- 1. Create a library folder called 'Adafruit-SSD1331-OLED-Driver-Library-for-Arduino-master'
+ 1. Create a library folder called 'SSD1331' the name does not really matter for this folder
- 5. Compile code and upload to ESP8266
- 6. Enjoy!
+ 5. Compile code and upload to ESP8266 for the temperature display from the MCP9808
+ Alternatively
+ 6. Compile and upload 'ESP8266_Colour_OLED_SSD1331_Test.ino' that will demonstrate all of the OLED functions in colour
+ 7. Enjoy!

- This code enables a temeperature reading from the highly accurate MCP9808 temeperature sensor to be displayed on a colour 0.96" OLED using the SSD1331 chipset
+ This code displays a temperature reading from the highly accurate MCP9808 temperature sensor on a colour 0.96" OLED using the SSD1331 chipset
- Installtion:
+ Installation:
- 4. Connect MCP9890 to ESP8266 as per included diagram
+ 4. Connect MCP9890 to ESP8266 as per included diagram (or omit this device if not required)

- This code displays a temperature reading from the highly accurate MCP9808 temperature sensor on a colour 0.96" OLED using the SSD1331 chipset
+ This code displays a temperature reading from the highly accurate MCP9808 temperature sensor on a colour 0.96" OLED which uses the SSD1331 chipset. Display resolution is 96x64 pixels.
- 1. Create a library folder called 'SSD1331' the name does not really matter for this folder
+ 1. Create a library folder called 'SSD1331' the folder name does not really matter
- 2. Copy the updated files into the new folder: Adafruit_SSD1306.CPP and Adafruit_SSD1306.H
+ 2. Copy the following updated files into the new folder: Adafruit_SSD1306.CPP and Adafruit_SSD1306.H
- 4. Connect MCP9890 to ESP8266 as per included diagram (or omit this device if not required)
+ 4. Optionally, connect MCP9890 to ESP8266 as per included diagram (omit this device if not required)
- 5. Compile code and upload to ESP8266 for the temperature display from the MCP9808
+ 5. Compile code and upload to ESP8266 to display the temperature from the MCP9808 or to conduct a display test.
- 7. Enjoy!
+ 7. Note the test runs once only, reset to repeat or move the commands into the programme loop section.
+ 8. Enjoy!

- _What to produce_: Starting at the first line of the records, print each line exactly, stopping after the line that contains "folder name does not really matter".

- _Written answer_:
- 1. Create a library folder called 'Adafruit-SSD1331-OLED-Driver-Library-for-Arduino-master'
+ 1. Create a library folder called 'SSD1331' the name does not really matter for this folder
- 5. Compile code and upload to ESP8266
- 6. Enjoy!
+ 5. Compile code and upload to ESP8266 for the temperature display from the MCP9808
+ Alternatively
+ 6. Compile and upload 'ESP8266_Colour_OLED_SSD1331_Test.ino' that will demonstrate all of the OLED functions in colour
+ 7. Enjoy!

- This code enables a temeperature reading from the highly accurate MCP9808 temeperature sensor to be displayed on a colour 0.96" OLED using the SSD1331 chipset
+ This code displays a temperature reading from the highly accurate MCP9808 temperature sensor on a colour 0.96" OLED using the SSD1331 chipset
- Installtion:
+ Installation:
- 4. Connect MCP9890 to ESP8266 as per included diagram
+ 4. Connect MCP9890 to ESP8266 as per included diagram (or omit this device if not required)

- This code displays a temperature reading from the highly accurate MCP9808 temperature sensor on a colour 0.96" OLED using the SSD1331 chipset
+ This code displays a temperature reading from the highly accurate MCP9808 temperature sensor on a colour 0.96" OLED which uses the SSD1331 chipset. Display resolution is 96x64 pixels.
- 1. Create a library folder called 'SSD1331' the name does not really matter for this folder
+ 1. Create a library folder called 'SSD1331' the folder name does not really matter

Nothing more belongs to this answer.